The lines to copy from the data below are those that hold the string "Major".
═══ Records provided
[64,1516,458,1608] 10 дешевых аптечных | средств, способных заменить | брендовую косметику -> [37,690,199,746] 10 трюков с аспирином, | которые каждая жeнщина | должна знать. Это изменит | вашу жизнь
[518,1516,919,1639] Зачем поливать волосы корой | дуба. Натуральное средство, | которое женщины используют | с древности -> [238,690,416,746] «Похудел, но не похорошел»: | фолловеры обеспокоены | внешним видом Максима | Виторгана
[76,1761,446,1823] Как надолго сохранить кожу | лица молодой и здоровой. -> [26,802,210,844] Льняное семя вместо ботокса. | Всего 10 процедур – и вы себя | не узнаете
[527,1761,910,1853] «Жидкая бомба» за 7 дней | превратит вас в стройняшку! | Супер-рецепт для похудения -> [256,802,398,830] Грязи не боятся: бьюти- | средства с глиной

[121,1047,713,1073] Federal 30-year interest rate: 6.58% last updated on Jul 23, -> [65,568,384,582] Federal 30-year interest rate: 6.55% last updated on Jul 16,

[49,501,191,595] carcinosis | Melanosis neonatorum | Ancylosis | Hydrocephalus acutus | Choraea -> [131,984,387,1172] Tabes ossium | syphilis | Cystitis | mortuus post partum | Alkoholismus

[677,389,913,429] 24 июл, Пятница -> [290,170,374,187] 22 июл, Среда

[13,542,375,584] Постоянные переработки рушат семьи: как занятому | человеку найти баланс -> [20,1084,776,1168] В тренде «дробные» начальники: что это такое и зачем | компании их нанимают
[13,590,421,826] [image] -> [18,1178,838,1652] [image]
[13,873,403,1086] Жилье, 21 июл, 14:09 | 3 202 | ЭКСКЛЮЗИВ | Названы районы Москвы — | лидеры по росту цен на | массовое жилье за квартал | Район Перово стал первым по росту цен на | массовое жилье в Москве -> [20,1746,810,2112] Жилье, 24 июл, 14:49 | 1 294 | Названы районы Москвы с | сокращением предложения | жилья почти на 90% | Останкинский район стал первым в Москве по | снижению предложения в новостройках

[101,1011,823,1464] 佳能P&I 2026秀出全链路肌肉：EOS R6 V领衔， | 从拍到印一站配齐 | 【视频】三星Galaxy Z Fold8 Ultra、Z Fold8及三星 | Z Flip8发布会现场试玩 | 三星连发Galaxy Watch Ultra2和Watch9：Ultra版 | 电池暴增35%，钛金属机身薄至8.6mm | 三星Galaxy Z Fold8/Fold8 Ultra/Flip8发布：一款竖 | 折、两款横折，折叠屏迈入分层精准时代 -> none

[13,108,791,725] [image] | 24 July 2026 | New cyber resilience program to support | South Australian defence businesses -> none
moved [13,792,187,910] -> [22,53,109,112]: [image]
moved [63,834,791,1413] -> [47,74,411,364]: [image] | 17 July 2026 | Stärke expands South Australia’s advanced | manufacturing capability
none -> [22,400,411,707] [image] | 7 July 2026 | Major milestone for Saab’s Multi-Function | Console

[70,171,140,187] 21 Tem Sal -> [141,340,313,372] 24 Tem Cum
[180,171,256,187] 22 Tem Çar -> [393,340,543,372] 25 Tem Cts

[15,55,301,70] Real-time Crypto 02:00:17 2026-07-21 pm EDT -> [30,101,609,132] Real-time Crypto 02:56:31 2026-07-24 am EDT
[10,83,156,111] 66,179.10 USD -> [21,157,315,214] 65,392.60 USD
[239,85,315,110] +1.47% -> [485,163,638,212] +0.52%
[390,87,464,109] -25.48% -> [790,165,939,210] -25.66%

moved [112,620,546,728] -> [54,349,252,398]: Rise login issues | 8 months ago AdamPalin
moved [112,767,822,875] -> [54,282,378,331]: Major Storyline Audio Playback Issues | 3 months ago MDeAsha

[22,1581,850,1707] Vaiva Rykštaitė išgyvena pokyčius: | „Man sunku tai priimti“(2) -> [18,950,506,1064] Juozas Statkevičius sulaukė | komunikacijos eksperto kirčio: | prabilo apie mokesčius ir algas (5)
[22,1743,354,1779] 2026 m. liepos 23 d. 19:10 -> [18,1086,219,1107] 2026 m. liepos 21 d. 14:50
══════
● Result for this task
none -> [22,400,411,707] [image] | 7 July 2026 | Major milestone for Saab’s Multi-Function | Console
moved [112,767,822,875] -> [54,282,378,331]: Major Storyline Audio Playback Issues | 3 months ago MDeAsha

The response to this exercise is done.